There have been unsubstantiated rumors regarding Cobain's involvement in this record, from alleged instrumental and songwriting contributions, to claims that he effectively wrote the entire album. What is known is that Cobain sang background vocals for at least a few tracks; he can be heard in the bridge of the released version of "Asking For It", though his vocals are low in the mix. An alternate mix has surfaced which more prominently features his singing. He can also be heard towards the end of "Softer, Softest."
A year earlier, a b-side track for Beautiful Son, "Old Age", was credited as being written by Hole, but had a more complex origin: the song had been recorded a year before by Cobain's band Nirvana, but its lyrics were almost entirely different. Hole guitarist Eric Erlandson later clarified that the song had been given to Hole to re-write and record.

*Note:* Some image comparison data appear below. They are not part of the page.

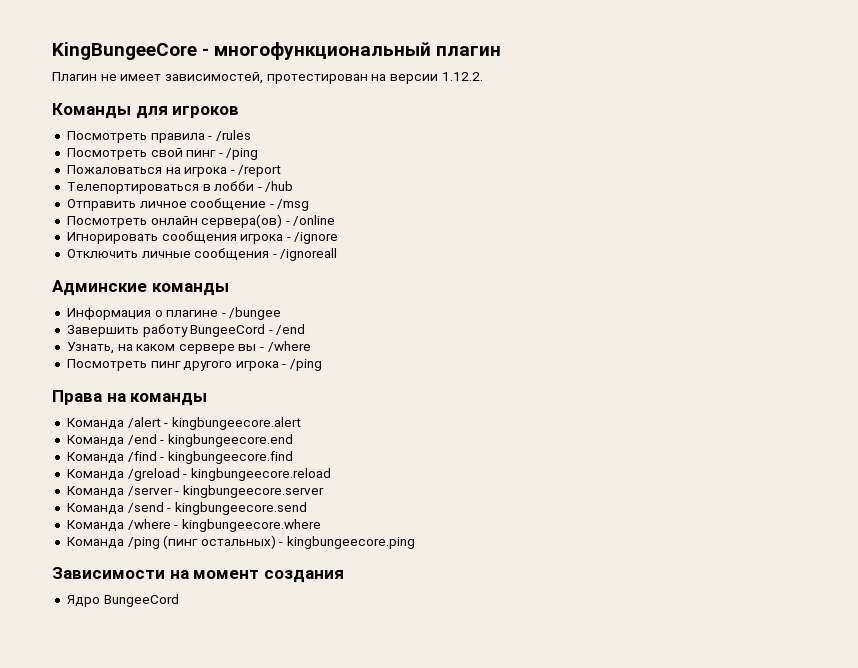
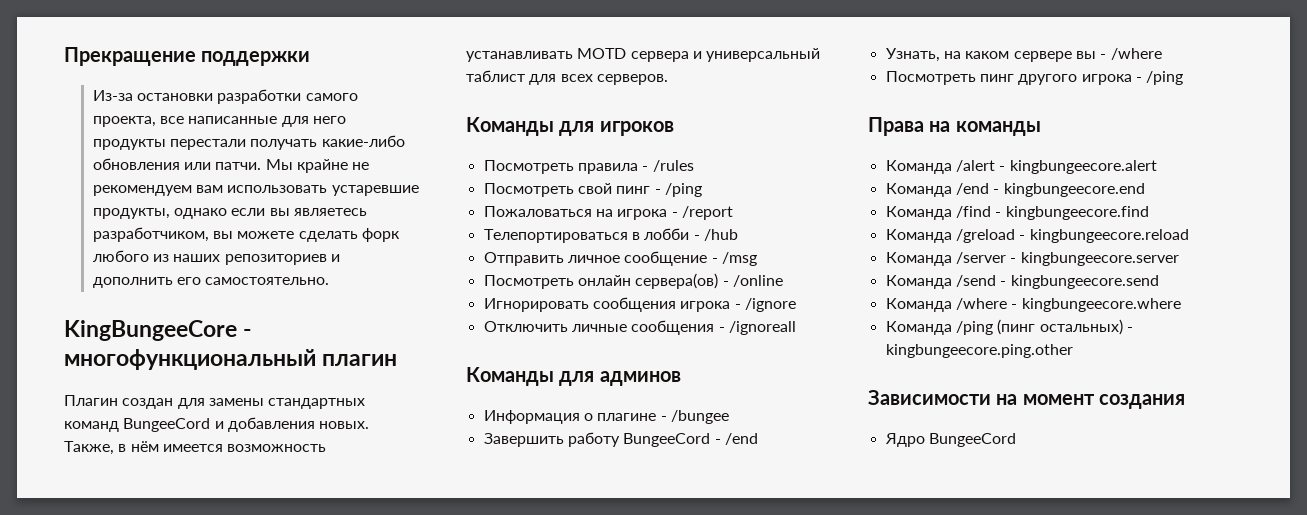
+ Прекращение поддержки
+ Из-за остановки разработки самого проекта, все написанные для него продукты перестали получать какие-либо обновления или патчи. Мы крайне не рекомендуем вам использовать устаревшие продукты, однако если вы являетесь разработчиком, вы можете сделать форк любого из наших репозиториев и дополнить его самостоятельно.
- Плагин не имеет зависимостей, протестирован на версии 1.12.2.
+ Плагин создан для замены стандартных команд BungeeCord и добавления новых. Также, в нём имеется возможность устанавливать MOTD сервера и универсальный таблист для всех серверов.
- Админские команды
+ Команды для админов
- Команда /ping (пинг остальных) - kingbungeecore.ping
+ Команда /ping (пинг остальных) - kingbungeecore.ping.other

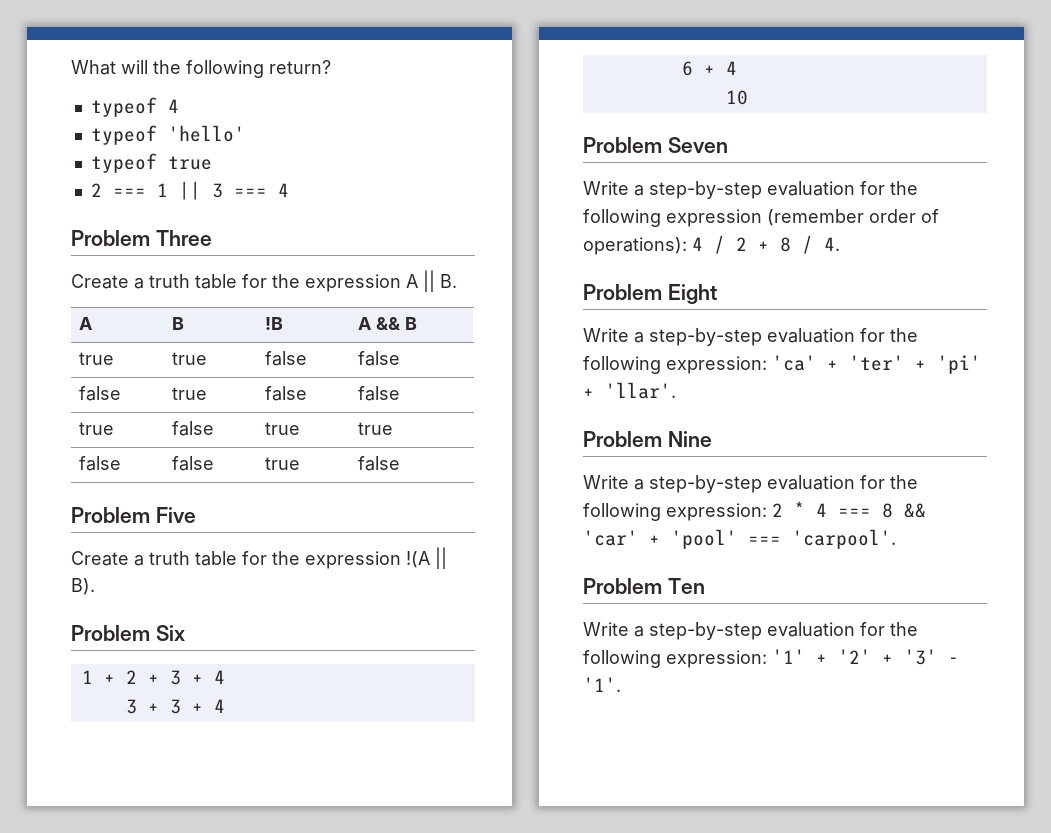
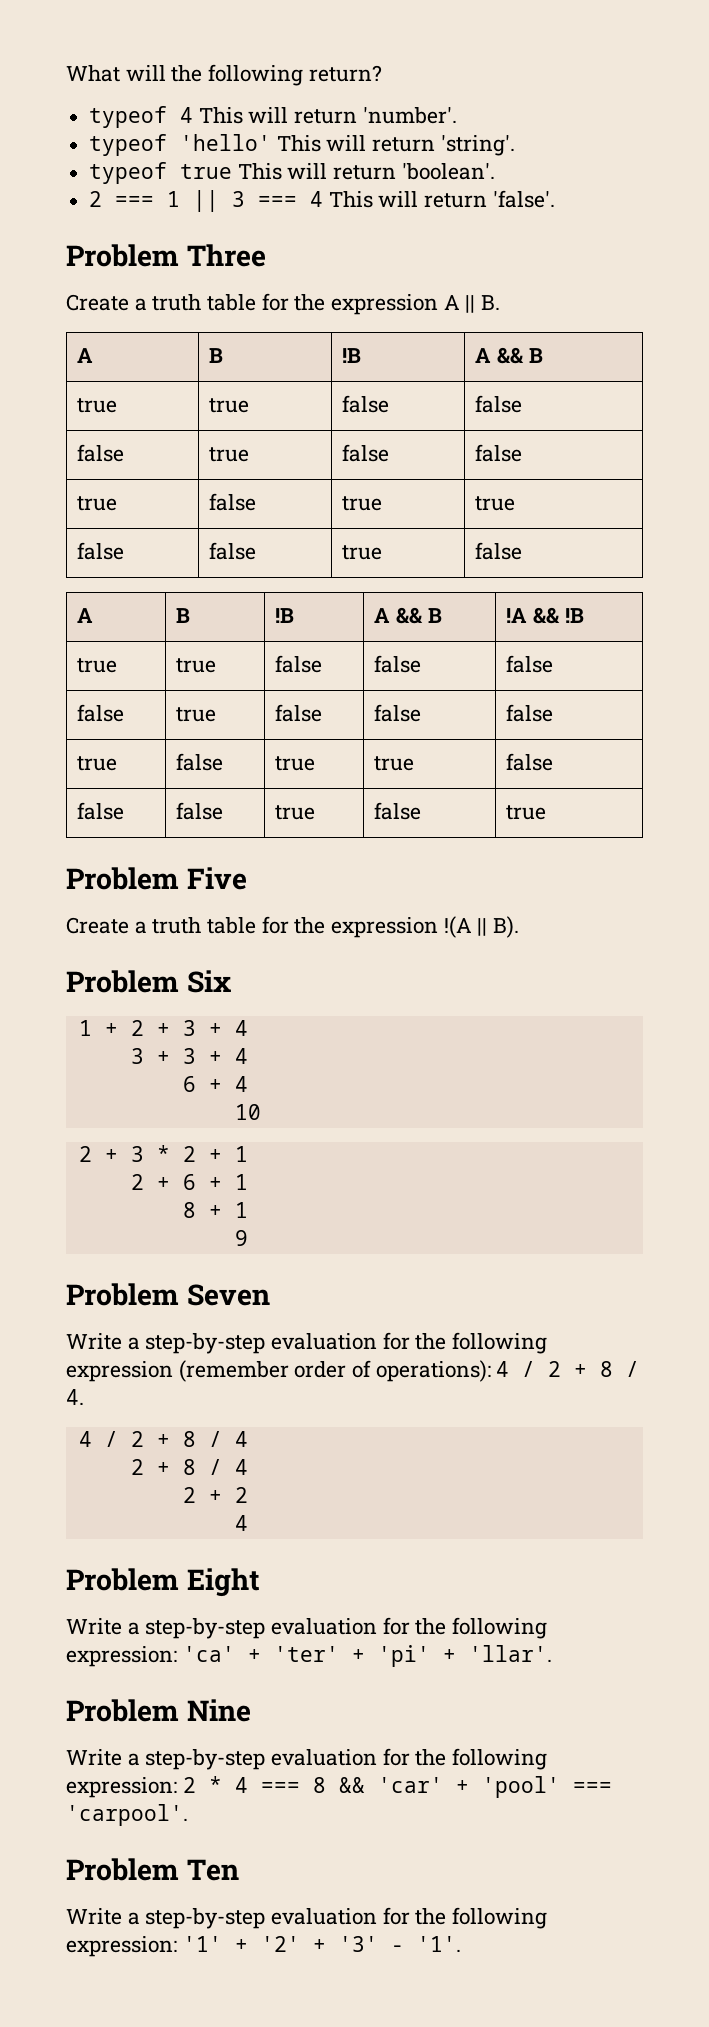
- typeof 4
- typeof 'hello'
- typeof true
+ typeof 4 This will return 'number'.
+ typeof 'hello' This will return 'string'.
+ typeof true This will return 'boolean'.
- 2 === 1 || 3 === 4
+ 2 === 1 || 3 === 4 This will return 'false'.
+ A | B | !B | A && B | !A && !B
+ true | true | false | false | false
+ false | true | false | false | false
+ true | false | true | true | false
+ false | false | true | false | true
+ 2 + 3 * 2 + 1
+ 2 + 6 + 1
+ 8 + 1
+ 9
+ 4 / 2 + 8 / 4
+ 2 + 8 / 4
+ 2 + 2
+ 4

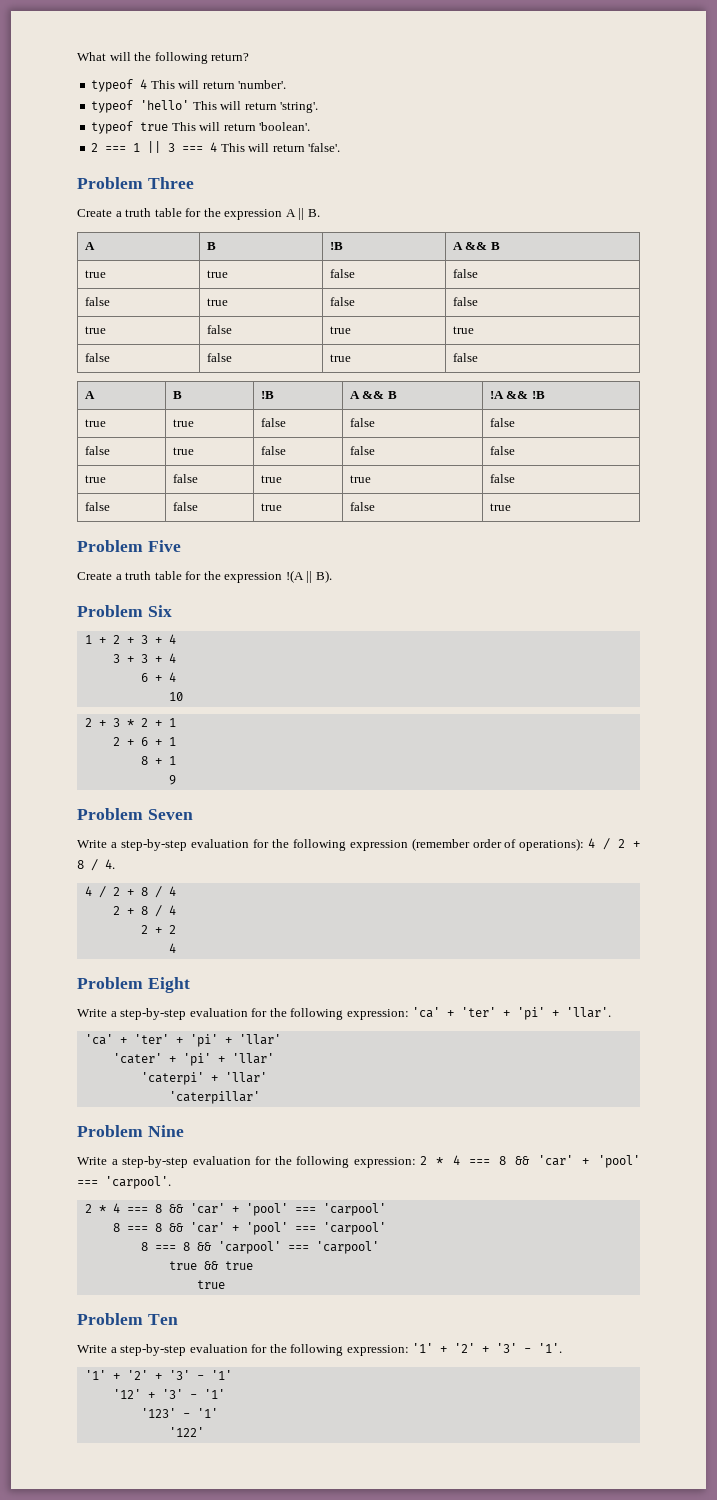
+ 'ca' + 'ter' + 'pi' + 'llar'
+ 'cater' + 'pi' + 'llar'
+ 'caterpi' + 'llar'
+ 'caterpillar'
+ 2 * 4 === 8 && 'car' + 'pool' === 'carpool'
+ 8 === 8 && 'car' + 'pool' === 'carpool'
+ 8 === 8 && 'carpool' === 'carpool'
+ true && true
+ true
+ '1' + '2' + '3' - '1'
+ '12' + '3' - '1'
+ '123' - '1'
+ '122'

An excerpt of "Old Age" is featured before the track "Credit in the Straight World" on the album.
A song entitled "Rock Star", which parodied the band The Lemonheads, was originally slated to close the album, but fearing legal action, the band and label chose to replace it with the track "Olympia". As the artwork had already been printed, however, the original song title remained.
Four singles were released from the album and three promotional videos were shot, for "Miss World" (still with Kristen Pfaff), "Doll Parts" (with L7's bassist Jennifer Finch replacing her) and "Violet" (already with Melissa Auf der Maur).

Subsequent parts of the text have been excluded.